§ **WHAT IS EXPECTED**:
Write out again, word for word, the lines below from the line that holds "align-items: flex-end ->" through the line that holds "font-size: 48px ->", omitting pictures.

§ **EXTRACTED INFORMATION**:
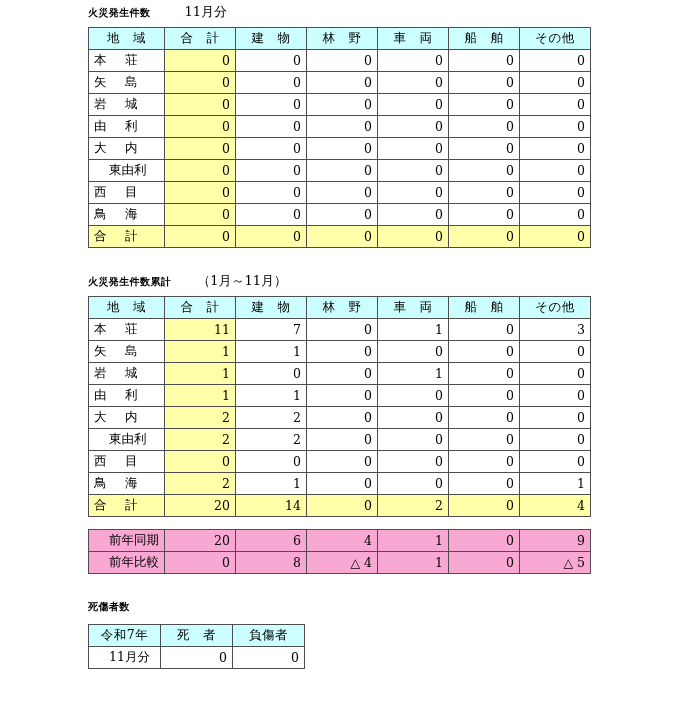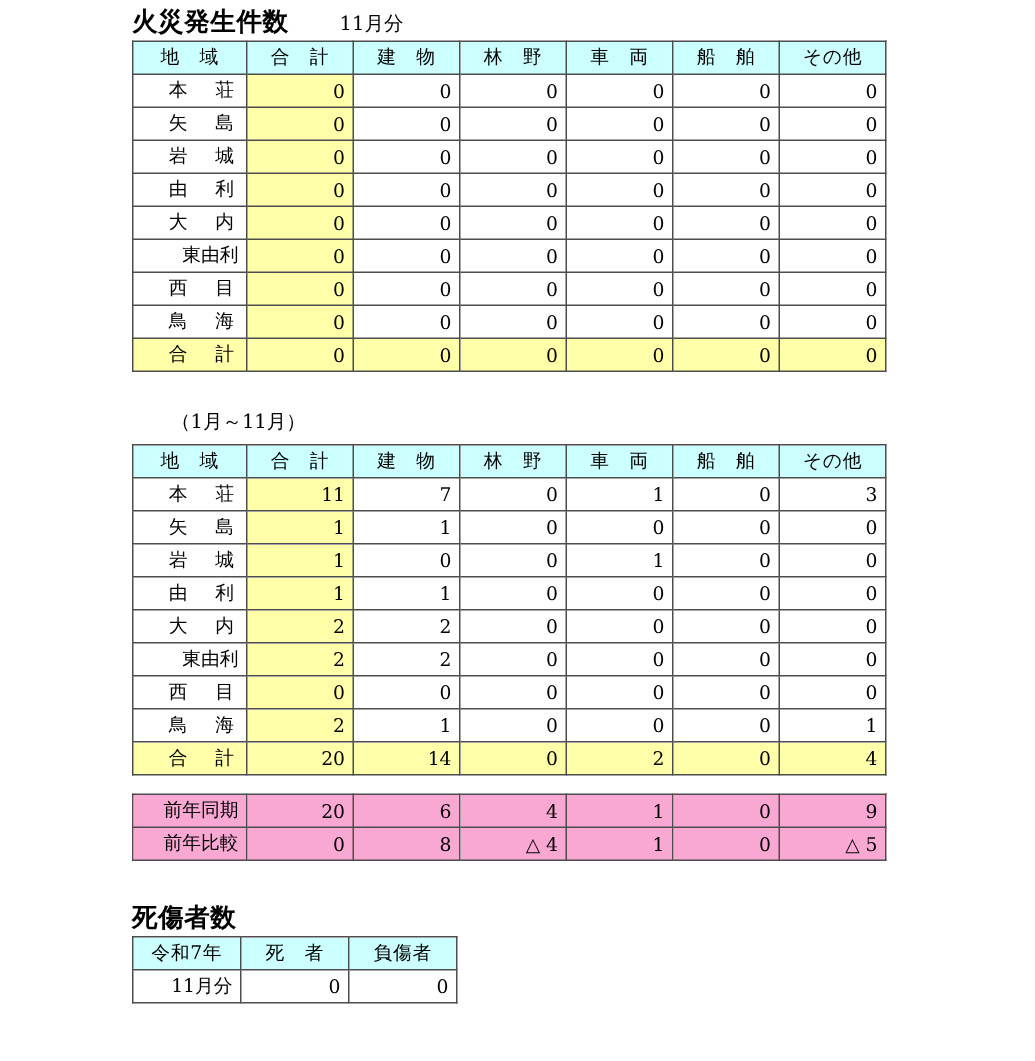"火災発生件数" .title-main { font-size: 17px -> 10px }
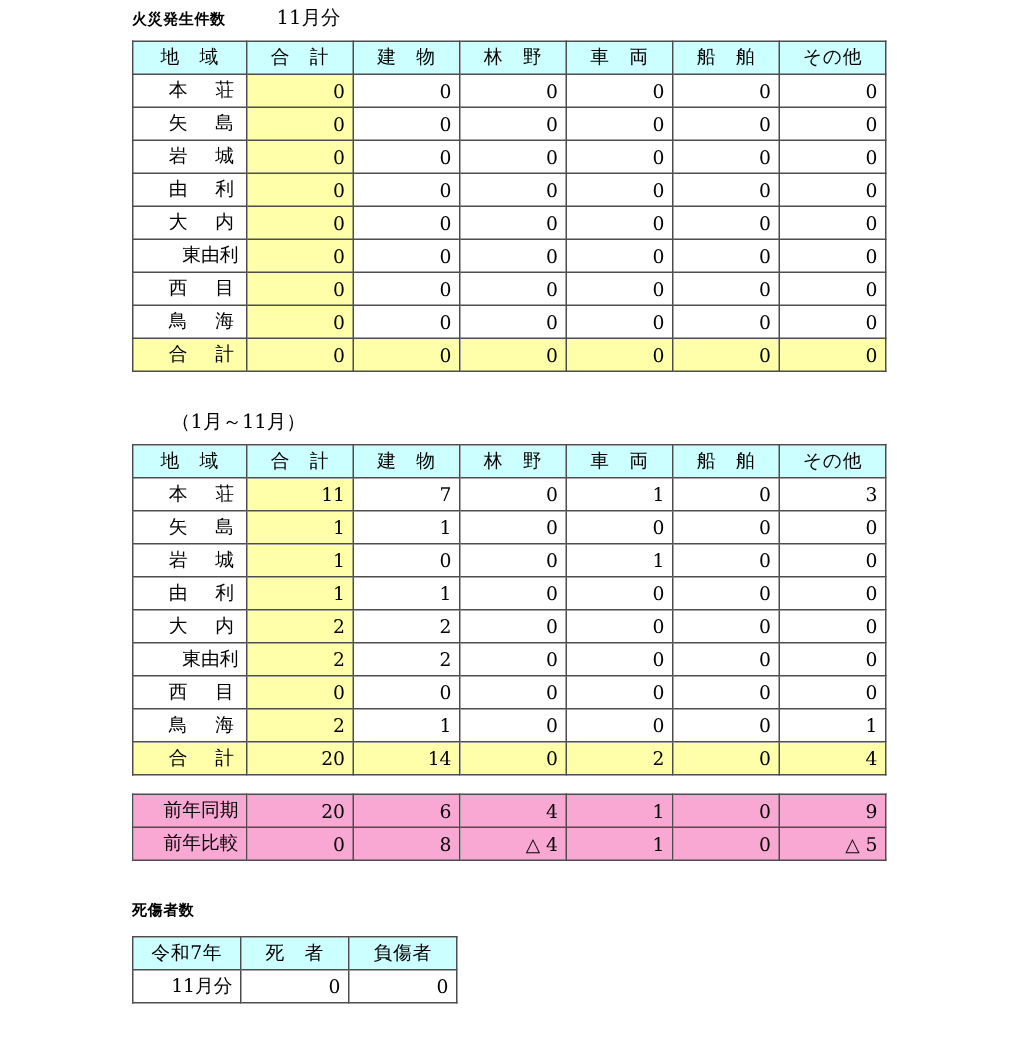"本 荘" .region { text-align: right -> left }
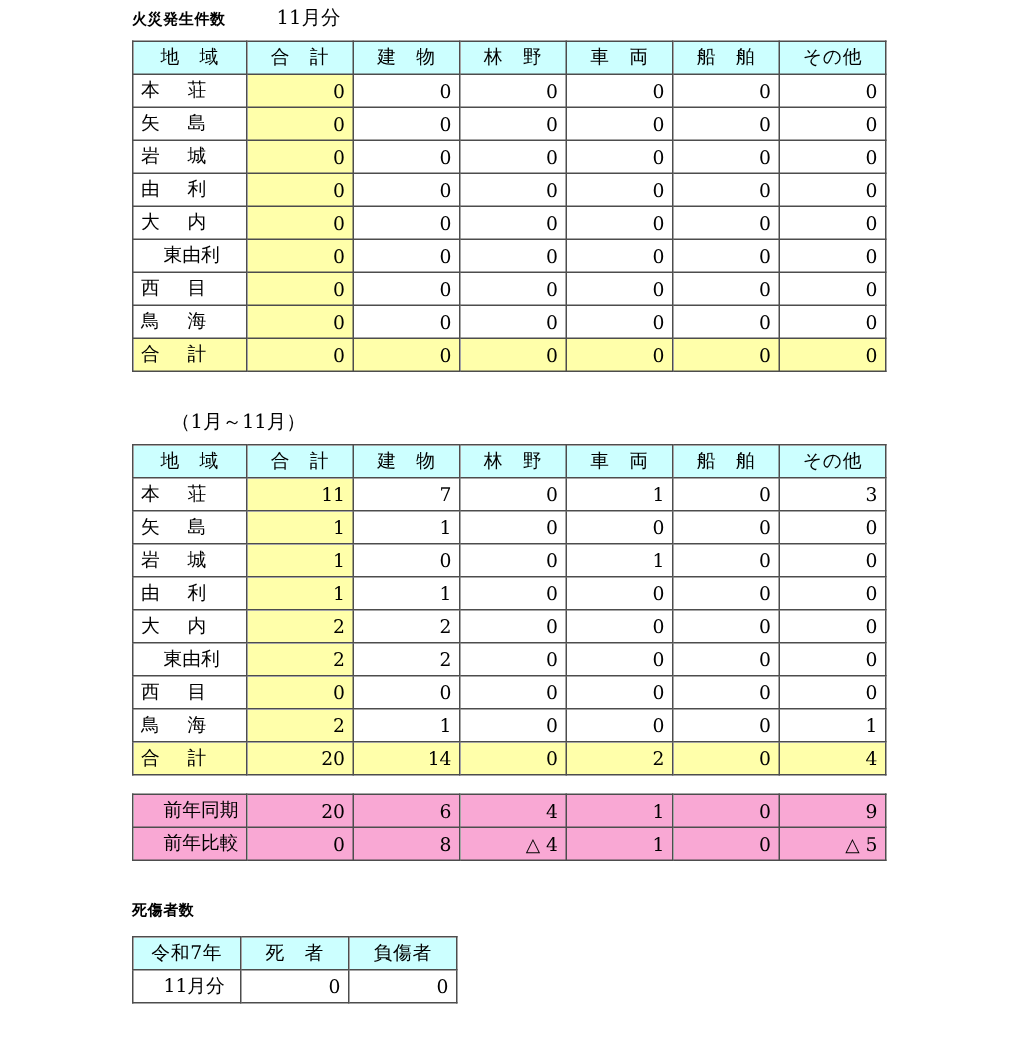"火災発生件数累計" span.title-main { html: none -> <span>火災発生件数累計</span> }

* * *

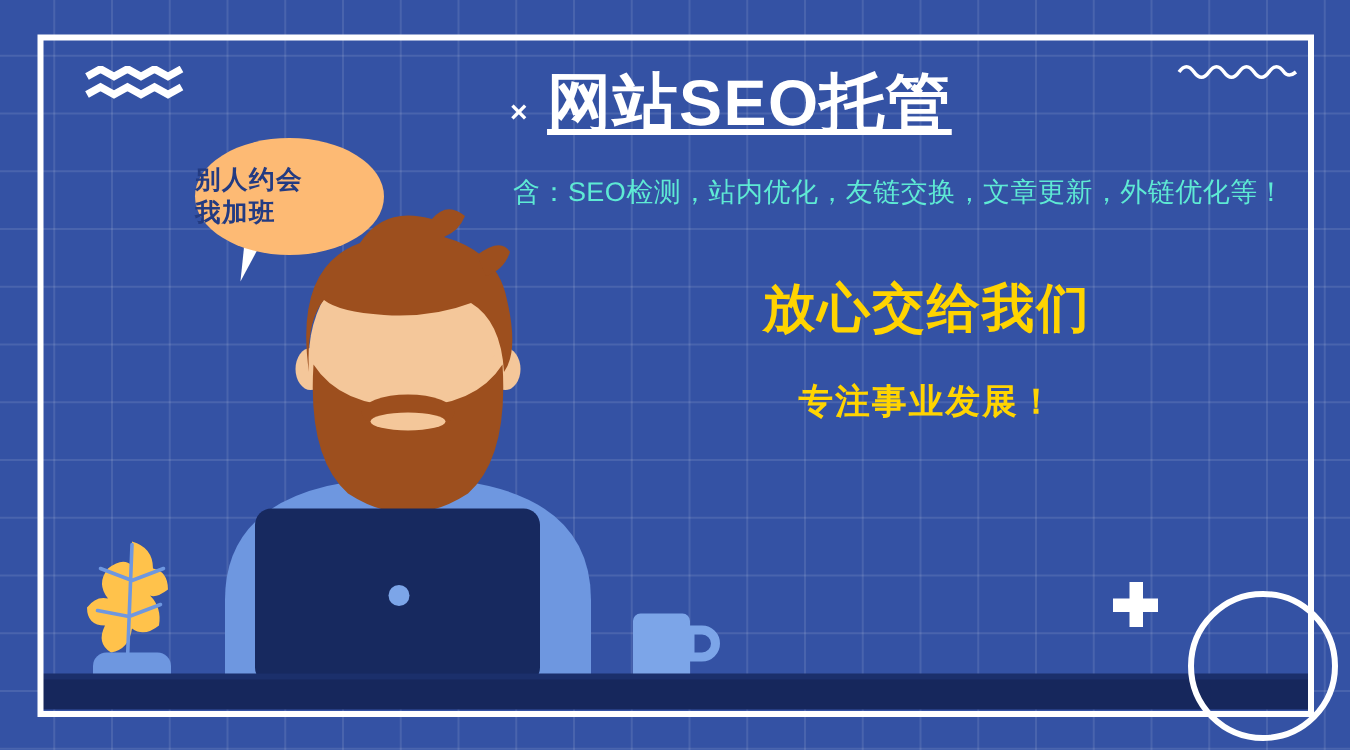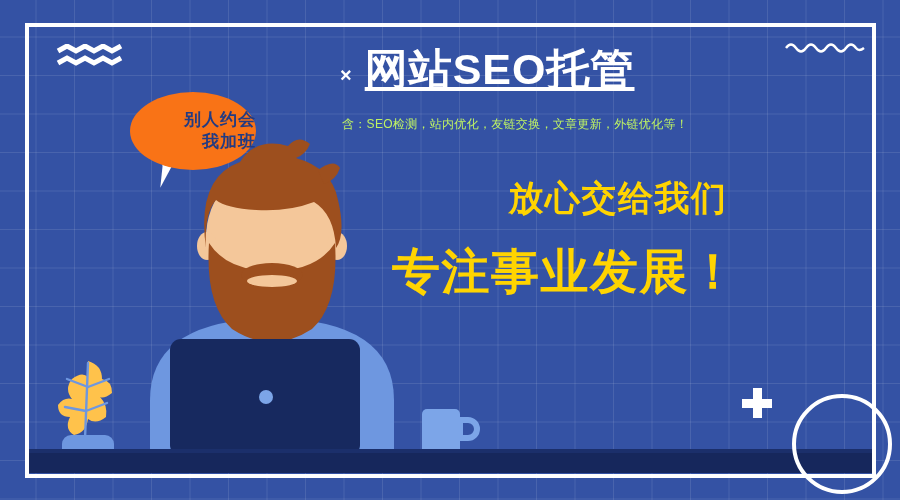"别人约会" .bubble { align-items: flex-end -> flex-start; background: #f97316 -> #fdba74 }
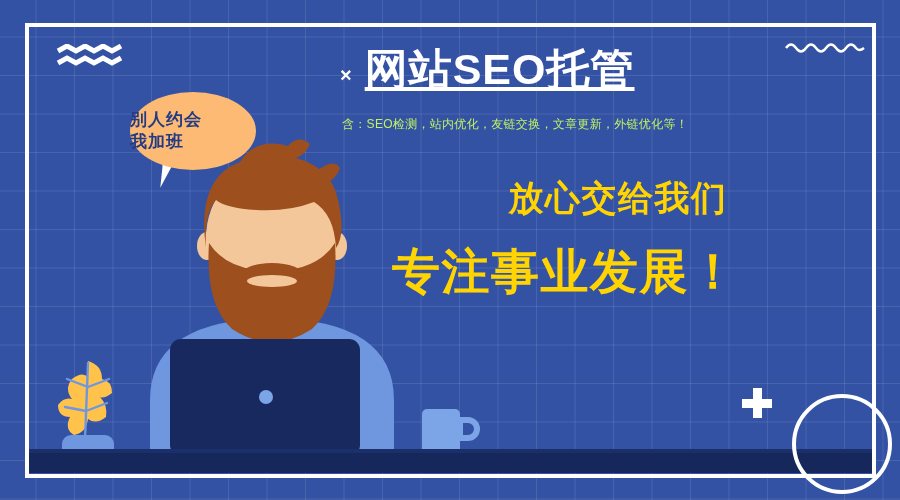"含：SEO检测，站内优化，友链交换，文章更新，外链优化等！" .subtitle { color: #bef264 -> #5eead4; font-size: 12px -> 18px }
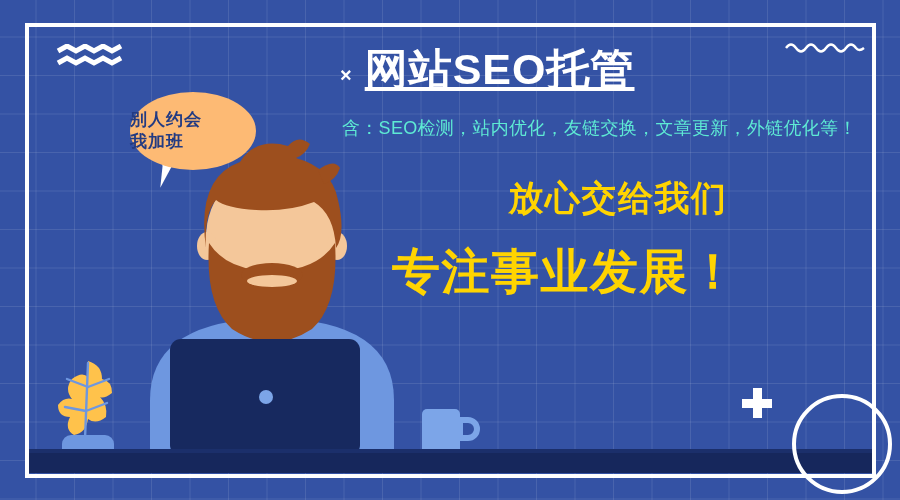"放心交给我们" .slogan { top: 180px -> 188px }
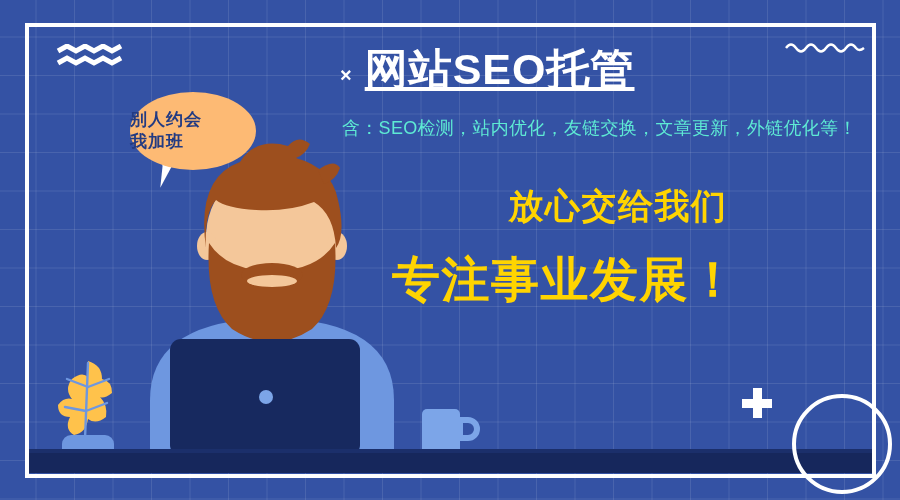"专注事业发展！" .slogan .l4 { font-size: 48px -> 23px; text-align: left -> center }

§ **OUTPUT FOR THIS TASK**:
"别人约会" .bubble { align-items: flex-end -> flex-start; background: #f97316 -> #fdba74 }
"含：SEO检测，站内优化，友链交换，文章更新，外链优化等！" .subtitle { color: #bef264 -> #5eead4; font-size: 12px -> 18px }
"放心交给我们" .slogan { top: 180px -> 188px }
"专注事业发展！" .slogan .l4 { font-size: 48px -> 23px; text-align: left -> center }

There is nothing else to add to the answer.